[Opening SUPPLIED RECORDS section]
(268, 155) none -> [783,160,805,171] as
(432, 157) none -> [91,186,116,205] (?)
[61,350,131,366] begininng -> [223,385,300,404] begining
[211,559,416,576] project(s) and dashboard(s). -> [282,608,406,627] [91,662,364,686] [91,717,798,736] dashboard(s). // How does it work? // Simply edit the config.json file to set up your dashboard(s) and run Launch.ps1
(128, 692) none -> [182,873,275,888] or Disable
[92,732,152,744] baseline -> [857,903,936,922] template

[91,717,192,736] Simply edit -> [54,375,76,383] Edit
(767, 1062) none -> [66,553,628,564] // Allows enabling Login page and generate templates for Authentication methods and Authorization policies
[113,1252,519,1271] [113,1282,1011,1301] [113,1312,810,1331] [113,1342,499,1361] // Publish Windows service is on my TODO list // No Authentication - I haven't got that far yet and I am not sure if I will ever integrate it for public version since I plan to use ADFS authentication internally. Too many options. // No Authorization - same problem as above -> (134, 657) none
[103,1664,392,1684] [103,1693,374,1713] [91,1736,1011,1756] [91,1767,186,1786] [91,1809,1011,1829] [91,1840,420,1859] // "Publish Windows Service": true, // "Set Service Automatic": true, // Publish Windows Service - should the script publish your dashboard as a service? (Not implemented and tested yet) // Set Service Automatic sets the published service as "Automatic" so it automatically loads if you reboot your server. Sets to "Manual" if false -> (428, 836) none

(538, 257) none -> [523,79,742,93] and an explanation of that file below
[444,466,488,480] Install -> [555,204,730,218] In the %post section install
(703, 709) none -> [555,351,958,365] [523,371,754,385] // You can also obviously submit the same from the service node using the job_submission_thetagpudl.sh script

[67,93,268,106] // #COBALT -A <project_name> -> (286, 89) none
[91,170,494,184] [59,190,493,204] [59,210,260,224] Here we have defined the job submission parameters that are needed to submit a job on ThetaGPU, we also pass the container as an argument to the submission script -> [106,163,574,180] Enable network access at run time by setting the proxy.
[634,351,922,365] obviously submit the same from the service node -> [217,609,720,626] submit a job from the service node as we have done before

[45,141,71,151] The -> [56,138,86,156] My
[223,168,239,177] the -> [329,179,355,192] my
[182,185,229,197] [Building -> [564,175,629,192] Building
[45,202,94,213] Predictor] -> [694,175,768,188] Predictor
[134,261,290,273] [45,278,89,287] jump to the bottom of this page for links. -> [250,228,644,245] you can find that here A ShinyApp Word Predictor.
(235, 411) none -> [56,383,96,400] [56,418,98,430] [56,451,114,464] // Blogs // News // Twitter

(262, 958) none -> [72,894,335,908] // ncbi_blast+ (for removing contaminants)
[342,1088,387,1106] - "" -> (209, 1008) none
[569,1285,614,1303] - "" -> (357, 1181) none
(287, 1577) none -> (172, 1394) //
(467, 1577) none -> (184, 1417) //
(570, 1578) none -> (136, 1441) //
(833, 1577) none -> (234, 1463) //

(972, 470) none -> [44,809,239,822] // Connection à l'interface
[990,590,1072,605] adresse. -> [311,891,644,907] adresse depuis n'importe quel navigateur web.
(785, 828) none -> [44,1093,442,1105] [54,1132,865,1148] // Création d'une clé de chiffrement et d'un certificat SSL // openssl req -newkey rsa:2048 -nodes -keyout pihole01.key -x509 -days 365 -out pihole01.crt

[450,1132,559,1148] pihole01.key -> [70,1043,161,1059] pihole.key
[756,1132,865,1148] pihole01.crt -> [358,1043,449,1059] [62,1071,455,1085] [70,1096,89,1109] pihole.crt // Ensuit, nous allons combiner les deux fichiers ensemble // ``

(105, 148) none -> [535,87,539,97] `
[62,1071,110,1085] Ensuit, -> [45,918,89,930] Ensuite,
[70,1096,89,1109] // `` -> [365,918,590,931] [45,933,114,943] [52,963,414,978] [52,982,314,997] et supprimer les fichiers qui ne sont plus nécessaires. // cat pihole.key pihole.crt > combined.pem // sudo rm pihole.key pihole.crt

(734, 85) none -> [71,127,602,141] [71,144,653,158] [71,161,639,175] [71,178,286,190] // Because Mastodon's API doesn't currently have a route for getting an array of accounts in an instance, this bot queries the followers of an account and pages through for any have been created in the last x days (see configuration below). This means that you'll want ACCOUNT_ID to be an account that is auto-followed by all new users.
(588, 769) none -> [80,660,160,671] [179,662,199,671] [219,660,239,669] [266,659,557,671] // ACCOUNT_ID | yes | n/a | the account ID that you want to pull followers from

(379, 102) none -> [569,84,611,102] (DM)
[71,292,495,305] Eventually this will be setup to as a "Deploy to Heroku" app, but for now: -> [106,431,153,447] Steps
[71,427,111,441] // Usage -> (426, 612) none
[Closing SUPPLIED RECORDS section]
*DESCRIPTION OF THE TASK*
Above are the records. Copy the lines beginning at the one that has "[211,559,416,576] project(s) and" and ending with the one that has "[91,717,192,736] Simply edit", unchanged.

*RESPONSE AREA*
[211,559,416,576] project(s) and dashboard(s). -> [282,608,406,627] [91,662,364,686] [91,717,798,736] dashboard(s). // How does it work? // Simply edit the config.json file to set up your dashboard(s) and run Launch.ps1
(128, 692) none -> [182,873,275,888] or Disable
[92,732,152,744] baseline -> [857,903,936,922] template

[91,717,192,736] Simply edit -> [54,375,76,383] Edit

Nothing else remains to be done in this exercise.